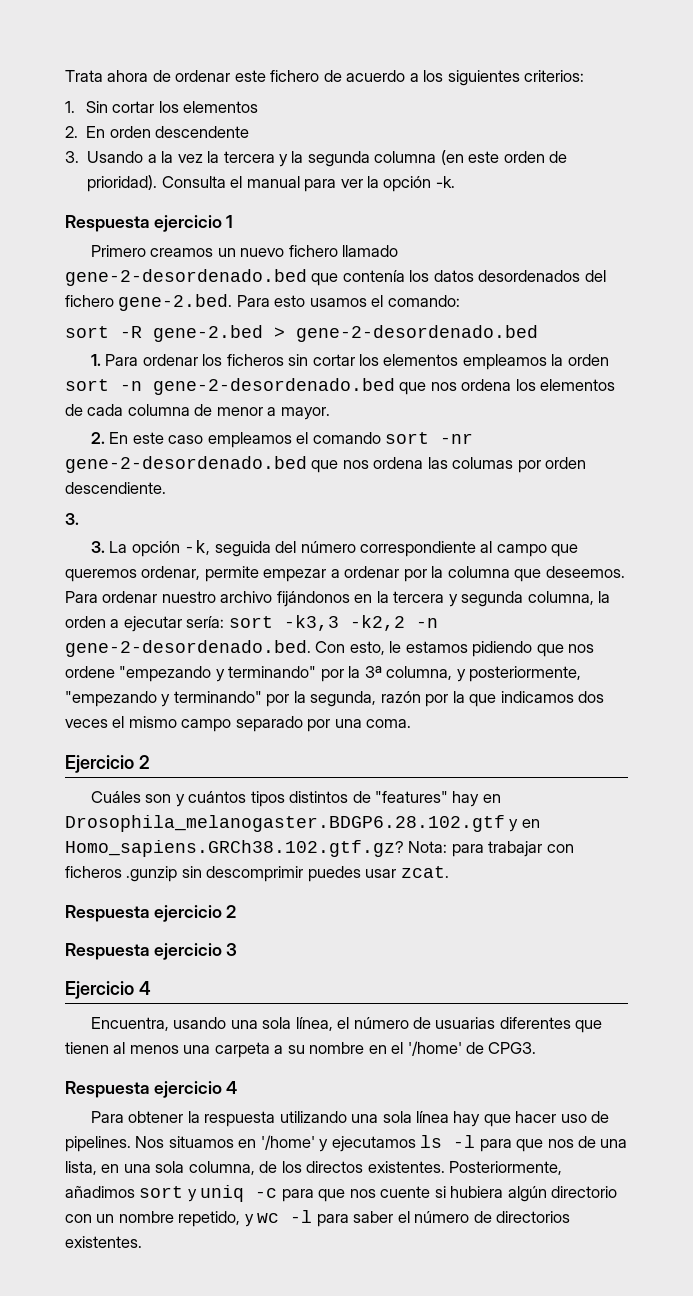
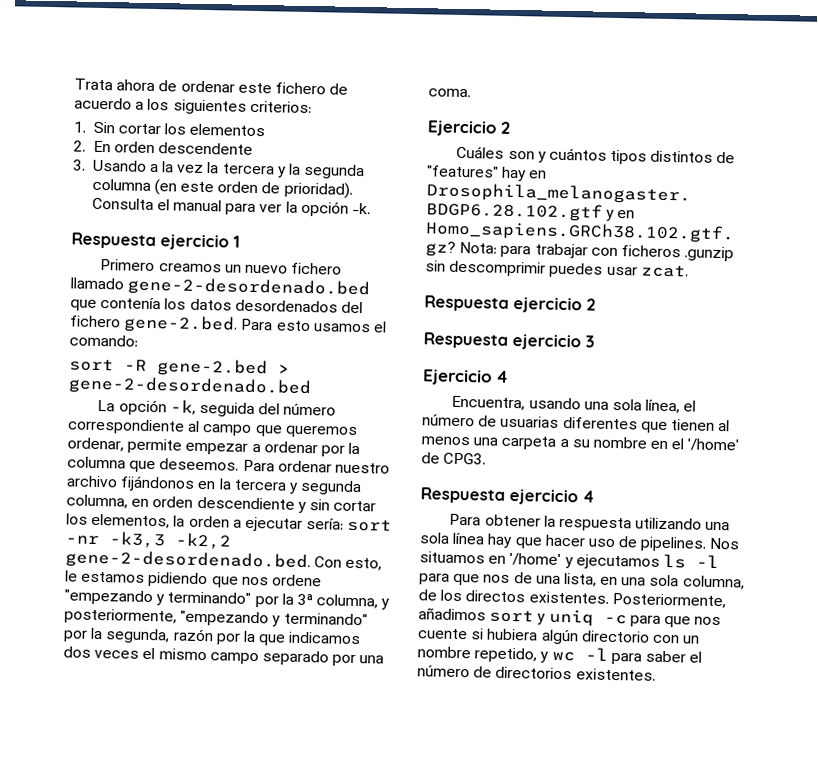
- 1. Para ordenar los ficheros sin cortar los elementos empleamos la orden sort -n gene-2-desordenado.bed que nos ordena los elementos de cada columna de menor a mayor.
- 2. En este caso empleamos el comando sort -nr gene-2-desordenado.bed que nos ordena las columas por orden descendiente.
- 3.
- 3. La opción -k, seguida del número correspondiente al campo que queremos ordenar, permite empezar a ordenar por la columna que deseemos.
+ La opción -k, seguida del número correspondiente al campo que queremos ordenar, permite empezar a ordenar por la columna que deseemos.
- Para ordenar nuestro archivo fijándonos en la tercera y segunda columna, la orden a ejecutar sería: sort -k3,3 -k2,2 -n gene-2-desordenado.bed. Con esto, le estamos pidiendo que nos ordene "empezando y terminando" por la 3ª columna, y posteriormente, "empezando y terminando" por la segunda, razón por la que indicamos dos veces el mismo campo separado por una coma.
+ Para ordenar nuestro archivo fijándonos en la tercera y segunda columna, en orden descendiente y sin cortar los elementos, la orden a ejecutar sería: sort -nr -k3,3 -k2,2 gene-2-desordenado.bed. Con esto, le estamos pidiendo que nos ordene "empezando y terminando" por la 3ª columna, y posteriormente, "empezando y terminando" por la segunda, razón por la que indicamos dos veces el mismo campo separado por una coma.

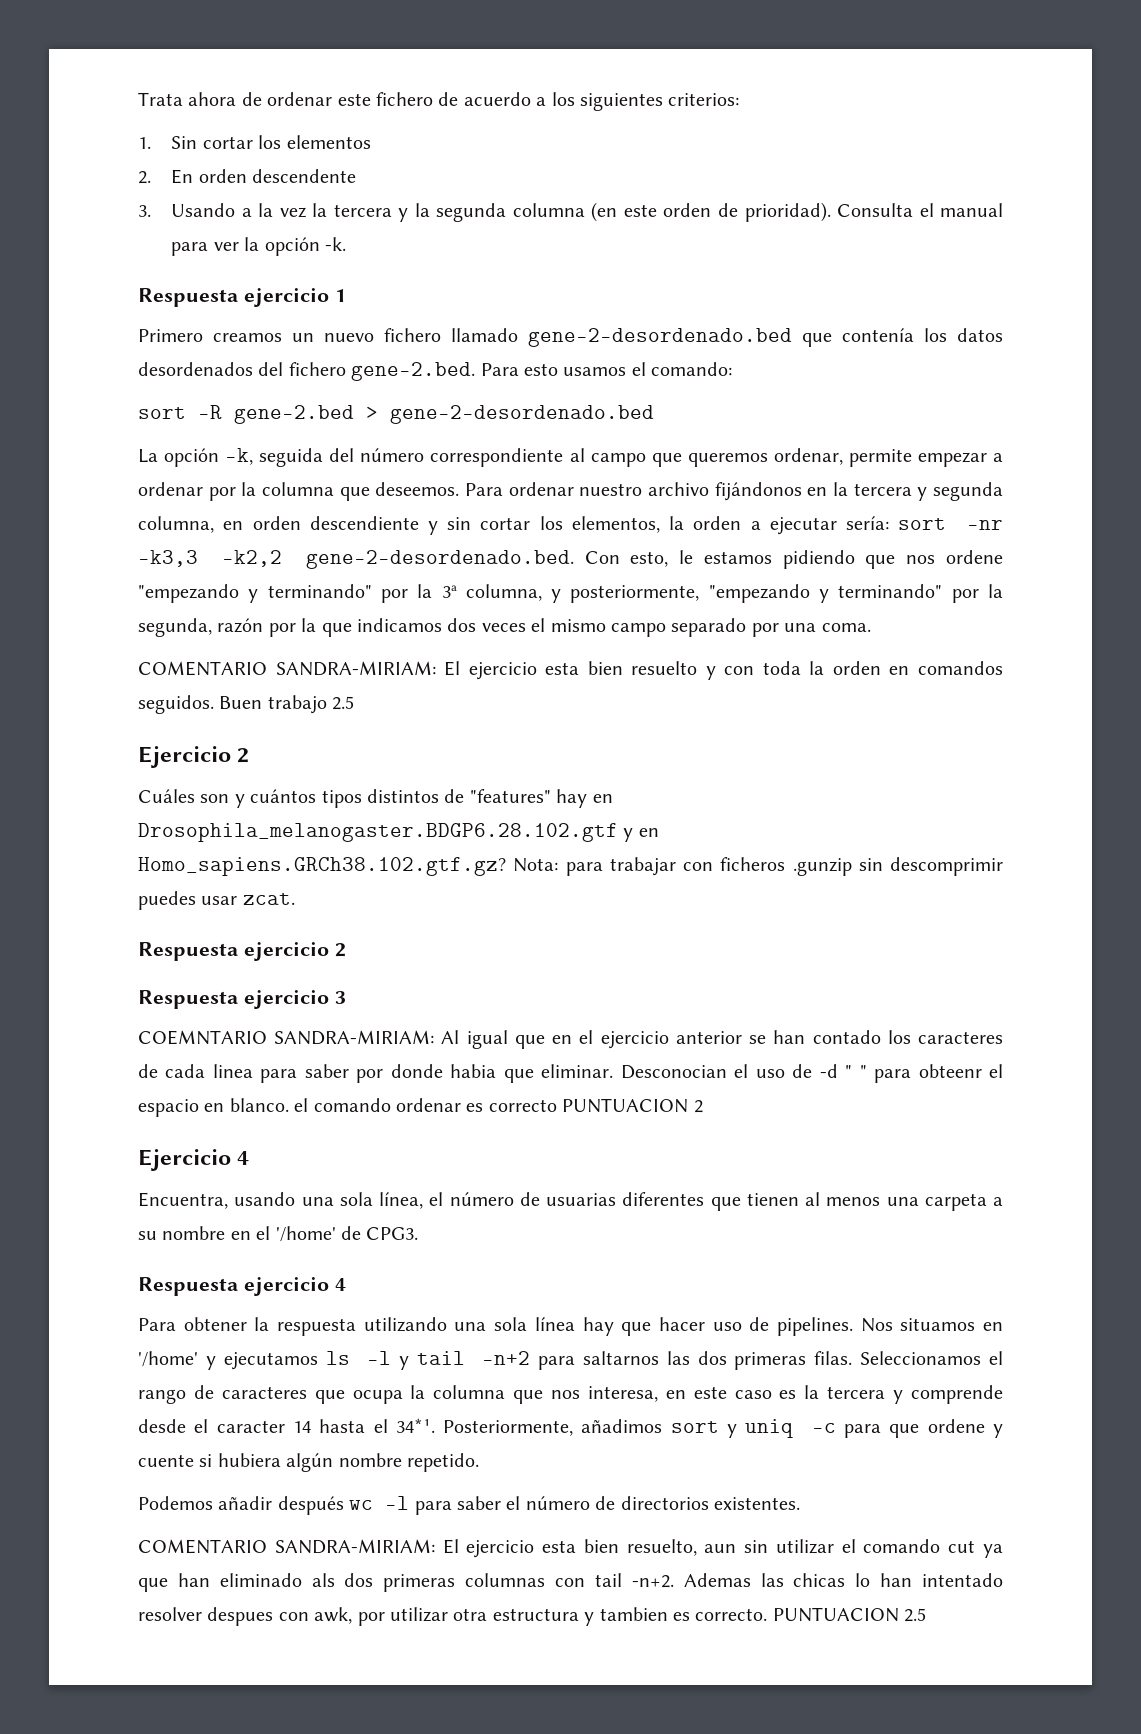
+ COMENTARIO SANDRA-MIRIAM: El ejercicio esta bien resuelto y con toda la orden en comandos seguidos. Buen trabajo 2.5
+ COEMNTARIO SANDRA-MIRIAM: Al igual que en el ejercicio anterior se han contado los caracteres de cada linea para saber por donde habia que eliminar. Desconocian el uso de -d " " para obteenr el espacio en blanco. el comando ordenar es correcto PUNTUACION 2
- Nos situamos en '/home' y ejecutamos ls -l para que nos de una lista, en una sola columna, de los directos existentes.
+ Nos situamos en '/home' y ejecutamos ls -l y tail -n+2 para saltarnos las dos primeras filas. Seleccionamos el rango de caracteres que ocupa la columna que nos interesa, en este caso es la tercera y comprende desde el caracter 14 hasta el 34*¹.
- Posteriormente, añadimos sort y uniq -c para que nos cuente si hubiera algún directorio con un nombre repetido, y wc -l para saber el número de directorios existentes.
+ Posteriormente, añadimos sort y uniq -c para que ordene y cuente si hubiera algún nombre repetido.
+ Podemos añadir después wc -l para saber el número de directorios existentes.
+ COMENTARIO SANDRA-MIRIAM: El ejercicio esta bien resuelto, aun sin utilizar el comando cut ya que han eliminado als dos primeras columnas con tail -n+2. Ademas las chicas lo han intentado resolver despues con awk, por utilizar otra estructura y tambien es correcto. PUNTUACION 2.5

★ ★ ★

Verbatim output of the entries is required, with each image left out.

- _Response_
- 1. Para ordenar los ficheros sin cortar los elementos empleamos la orden sort -n gene-2-desordenado.bed que nos ordena los elementos de cada columna de menor a mayor.
- 2. En este caso empleamos el comando sort -nr gene-2-desordenado.bed que nos ordena las columas por orden descendiente.
- 3.
- 3. La opción -k, seguida del número correspondiente al campo que queremos ordenar, permite empezar a ordenar por la columna que deseemos.
+ La opción -k, seguida del número correspondiente al campo que queremos ordenar, permite empezar a ordenar por la columna que deseemos.
- Para ordenar nuestro archivo fijándonos en la tercera y segunda columna, la orden a ejecutar sería: sort -k3,3 -k2,2 -n gene-2-desordenado.bed. Con esto, le estamos pidiendo que nos ordene "empezando y terminando" por la 3ª columna, y posteriormente, "empezando y terminando" por la segunda, razón por la que indicamos dos veces el mismo campo separado por una coma.
+ Para ordenar nuestro archivo fijándonos en la tercera y segunda columna, en orden descendiente y sin cortar los elementos, la orden a ejecutar sería: sort -nr -k3,3 -k2,2 gene-2-desordenado.bed. Con esto, le estamos pidiendo que nos ordene "empezando y terminando" por la 3ª columna, y posteriormente, "empezando y terminando" por la segunda, razón por la que indicamos dos veces el mismo campo separado por una coma.

+ COMENTARIO SANDRA-MIRIAM: El ejercicio esta bien resuelto y con toda la orden en comandos seguidos. Buen trabajo 2.5
+ COEMNTARIO SANDRA-MIRIAM: Al igual que en el ejercicio anterior se han contado los caracteres de cada linea para saber por donde habia que eliminar. Desconocian el uso de -d " " para obteenr el espacio en blanco. el comando ordenar es correcto PUNTUACION 2
- Nos situamos en '/home' y ejecutamos ls -l para que nos de una lista, en una sola columna, de los directos existentes.
+ Nos situamos en '/home' y ejecutamos ls -l y tail -n+2 para saltarnos las dos primeras filas. Seleccionamos el rango de caracteres que ocupa la columna que nos interesa, en este caso es la tercera y comprende desde el caracter 14 hasta el 34*¹.
- Posteriormente, añadimos sort y uniq -c para que nos cuente si hubiera algún directorio con un nombre repetido, y wc -l para saber el número de directorios existentes.
+ Posteriormente, añadimos sort y uniq -c para que ordene y cuente si hubiera algún nombre repetido.
+ Podemos añadir después wc -l para saber el número de directorios existentes.
+ COMENTARIO SANDRA-MIRIAM: El ejercicio esta bien resuelto, aun sin utilizar el comando cut ya que han eliminado als dos primeras columnas con tail -n+2. Ademas las chicas lo han intentado resolver despues con awk, por utilizar otra estructura y tambien es correcto. PUNTUACION 2.5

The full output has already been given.